Vio el paisaje del velorio y entonces decididamente agarró su bolsa, su suéter,
abrió la puerta diciendo que ya volvía que iba a comprar más comida y salió de
la casa. Todavía tenía que caminar los dos kilómetros para salir de la colonia,
procurando ocultarse tras los vehículos, con miedo que Ovidio al volver la
encontrara en el camino y así lo hizo. Por suerte él no se apareció. Cayó
entonces en la cuenta que era viernes, y que posiblemente ni se enteraría que
la madre había muerto, sino cuando volviera el lunes por la noche. Su práctica
había sido nunca darle el teléfono donde se le podía localizar a ninguna de las
dos. Tampoco conocían a sus compañeros de trabajo, ni amigos de chupaderas. En
esto pensaba cuando llegando al boulevard agarró más valor al verse tan lejos
de la casa, y entre contenta, excitada y un poco demente al haber dejado atrás
la vida que había llevado todos esos años, se sonreía de una manera extraña,
casi alucinada.
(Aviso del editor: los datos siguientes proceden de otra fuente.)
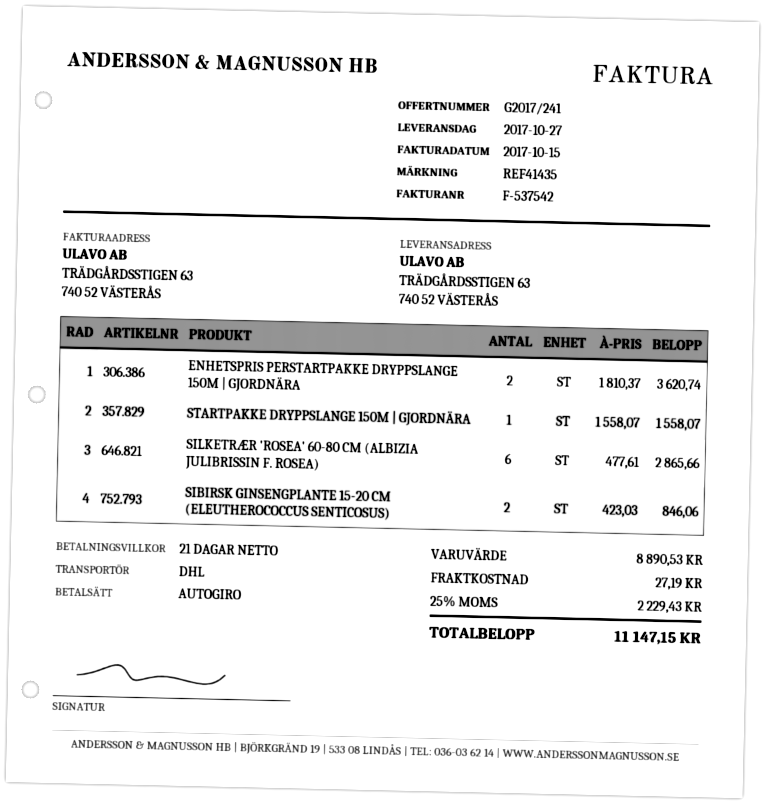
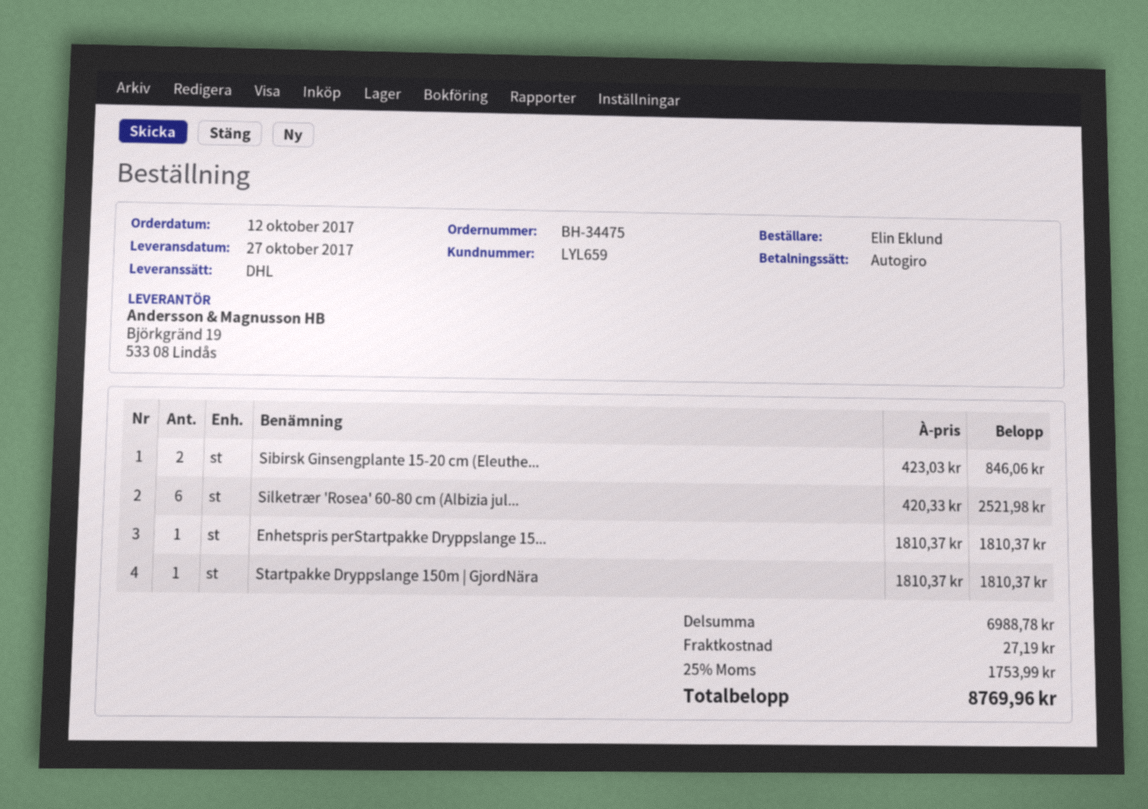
ENHETSPRIS PERSTARTPAKKE DRYPPSLANGE 150M | GJORDNÄRA: 2 x 1810.37 = 3620.74 -> 1 x 1810.37 = 1810.37
STARTPAKKE DRYPPSLANGE 150M | GJORDNÄRA: 1 x 1558.07 = 1558.07 -> 1 x 1810.37 = 1810.37
SILKETRÆR 'ROSEA' 60-80 CM (ALBIZIA JULIBRISSIN F. ROSEA): 6 x 477.61 = 2865.66 -> 6 x 420.33 = 2521.98
subtotal: 8890.53 -> 6988.78
tax: 25% = 2229.43 -> 25% = 1753.99
total: 11147.15 -> 8769.96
Decidió cruzar la ancha avenida, corriendo junto a otras
personas que aprovechaban la ausencia del tráfico tupido para pasar al otro
lado. Corrió junto a todos y se colocó en el otro extremo a esperar el bus
expreso, una ruta nocturna, que según había leído en los periódicos esa tarde,
la llevaría directamente hacia la frontera mexicana.